Seal your financial leakages this year

As the famous adage goes, “Change is the only constant in life.”

Financial planning is not a one-time process. Life, your goals, tax laws, and your financial world have a way of changing, sometimes dramatically. It is quite unfortunate fact that though we spend more than half of our lives working and saving, but we hardly spend any time in contemplating on putting our hard-earned money to work more effectively for us. This approach leads to various Financial Leakages which often causes a financial disaster in the long run. Keeping a regular eye on our personal finances and sealing these financial leakages helps us to make the most of our money.

Let us take a resolution for this new year that we will take charge of our finances wisely as we alone are the architects of our financial future. Reviewing provides us an early signal and prevents us from potential financial problems. Hence, we have identified few areas that need a regular review to help our financial plan running as planned:

Review your Goals- You should review your goals and find out if there are changes in your life, changes in job/increments/ loss, if any of your goals have been achieved; if there have been birth or death in your family, or change in the family size on account of marriage it makes sense to re-look at the goals and re-set the plan. You should also assure that your saving plan is on track. If you are even not able to save for your high priority goals such as children education, children marriage or retirement then you should curtail your discretionary expenses.

Review your Loans- You should review your existing loans and ensure that all loans help you in increasing your net worth (assets-liabilities). In case they do not, you should plan for repaying the same. You should also review that your interest cost on loan is less than return on your investments. If it is not then you should redeem your low yield investments to repay loans. You should also find out the ways to reduce your interest burden.

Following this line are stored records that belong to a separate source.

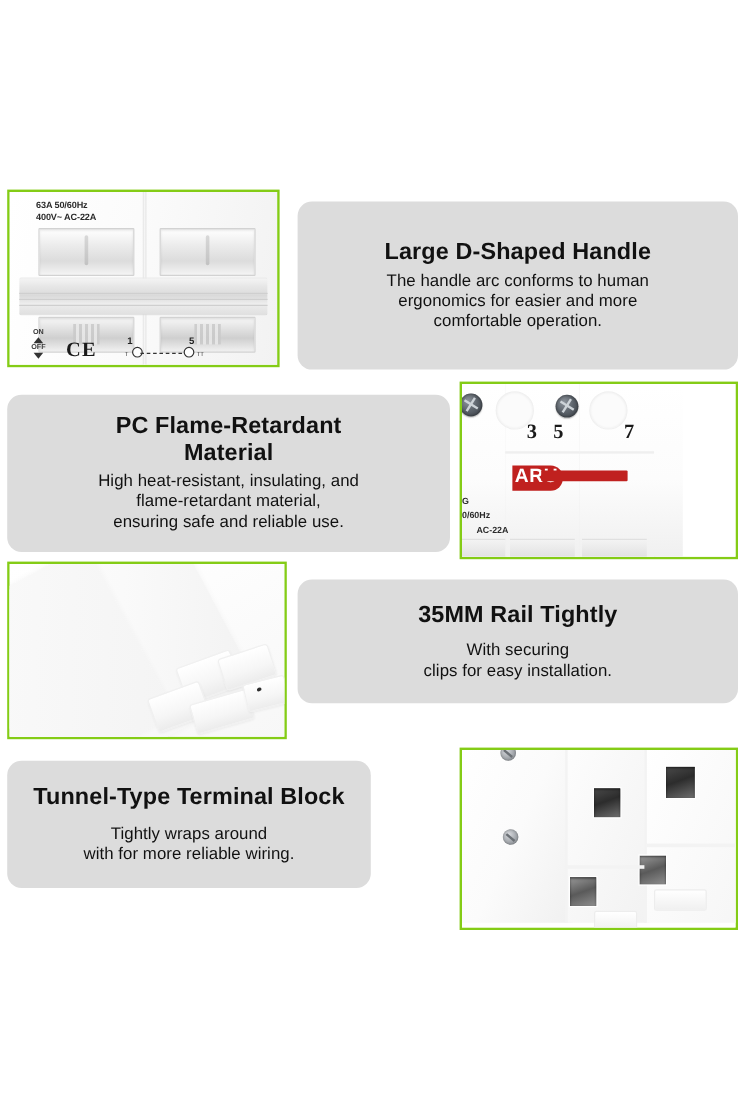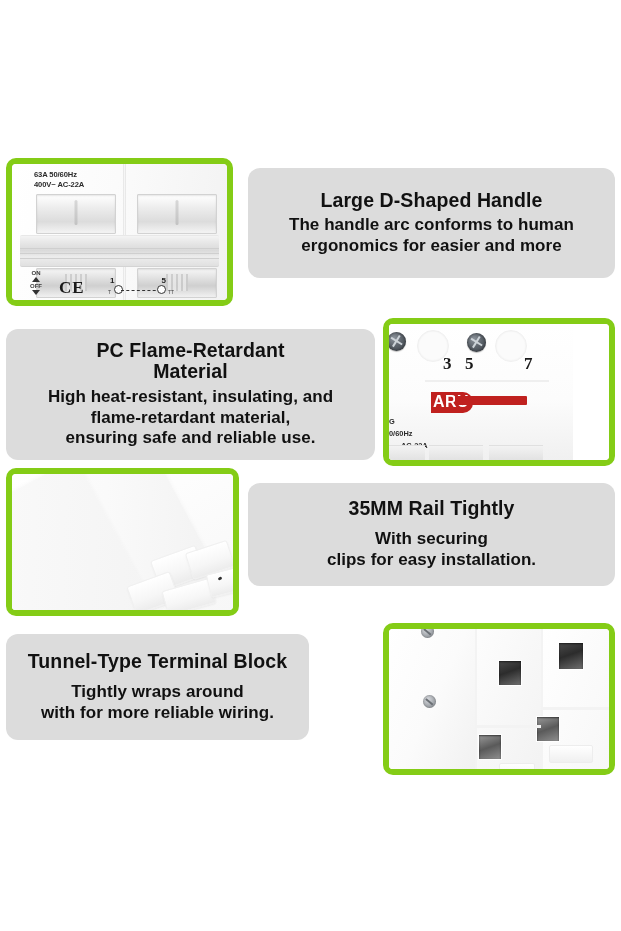"63A 50/60Hz" .photo-card { border: 6px solid #84cc16 -> 2px solid #84cc16; border-radius: 10px -> 0 }
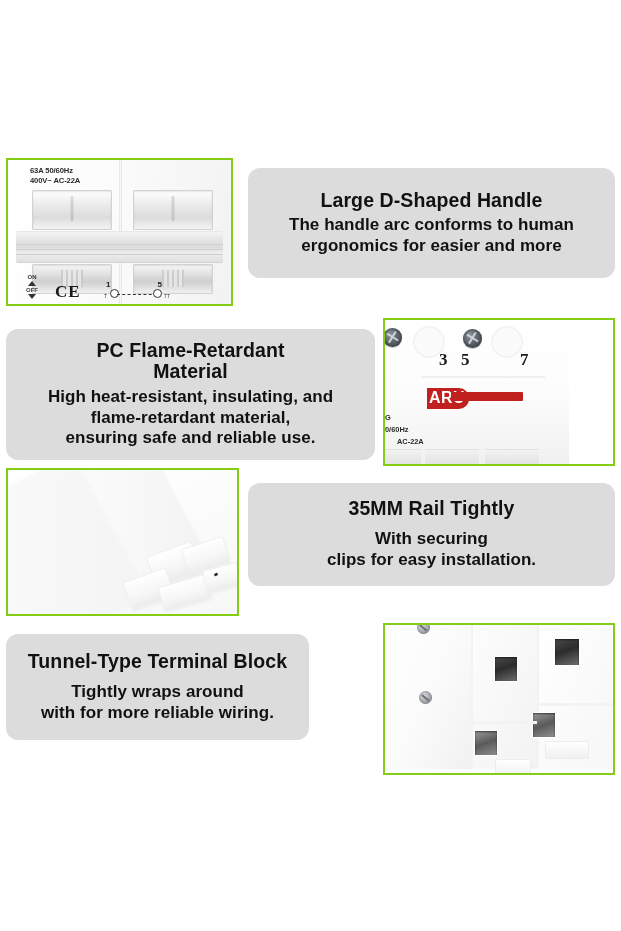"Large D-Shaped Handle" #text-handle { height: 110px -> 140px }
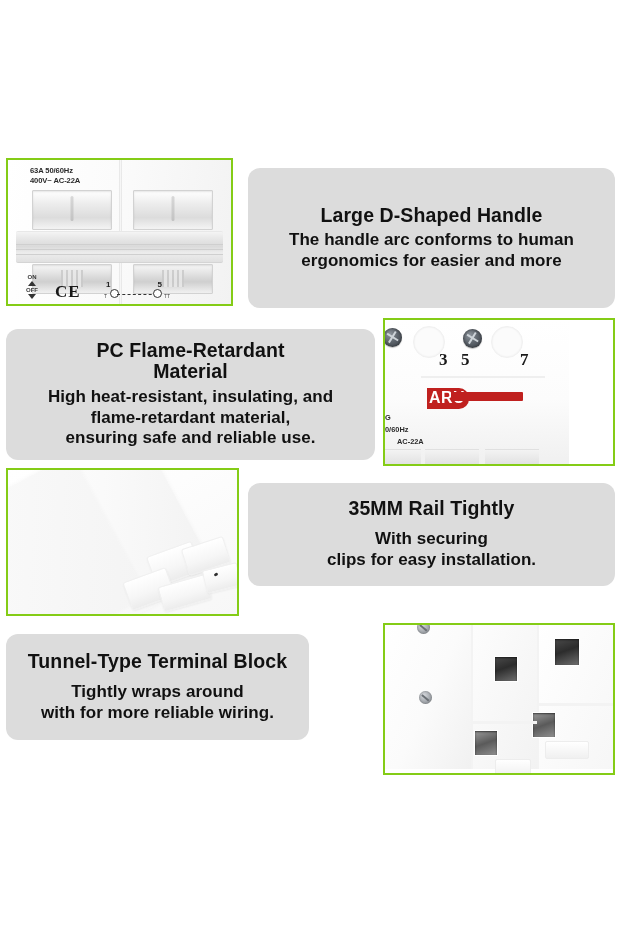"The handle arc conforms to" .t-body { font-size: 17px -> 14px; font-weight: bold -> normal }
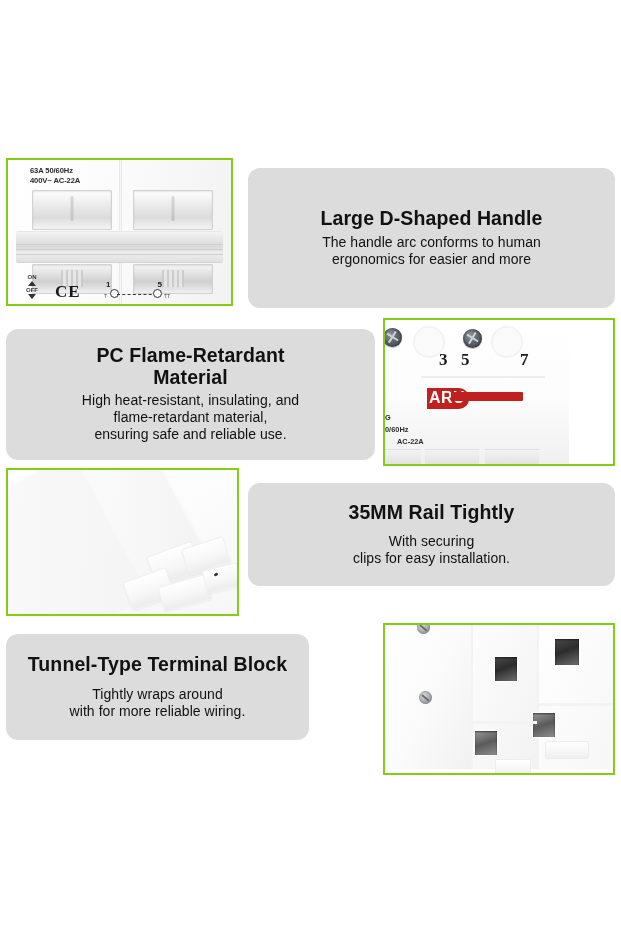"comfortable operation." div.t-body { html: none -> <div>comfortable operation.</div> }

Review your Insurance Policies- Insurance is often the most crucial and yet the most overlooked aspect of financial planning. Though most of us take life insurance or health insurance covers but the amount of cover is usually inadequate. While buying life insurance, you need to consider the immediate, future and living expenses that your family might have to incur in case a tragedy strikes you. The right strategy is to buy pure term insurance with adequate cover. Hence, you should not mix insurance and investment. If you have life insurance policies other than the pure term insurance then, it is time for you to reconsider them.

Review your Investments: Most of the investors have been choosing to stay away from the equity markets. If we look back, in the year 2008 (early on) there was a lot of optimism for equities and in the year 2010, there was a lot of optimism for silver but the returns in these asset classes were substantially negative in those years. Hence, our investment decisions should not be marked by pessimism or optimism about any asset class whereas they should be based on the correct Asset Allocation.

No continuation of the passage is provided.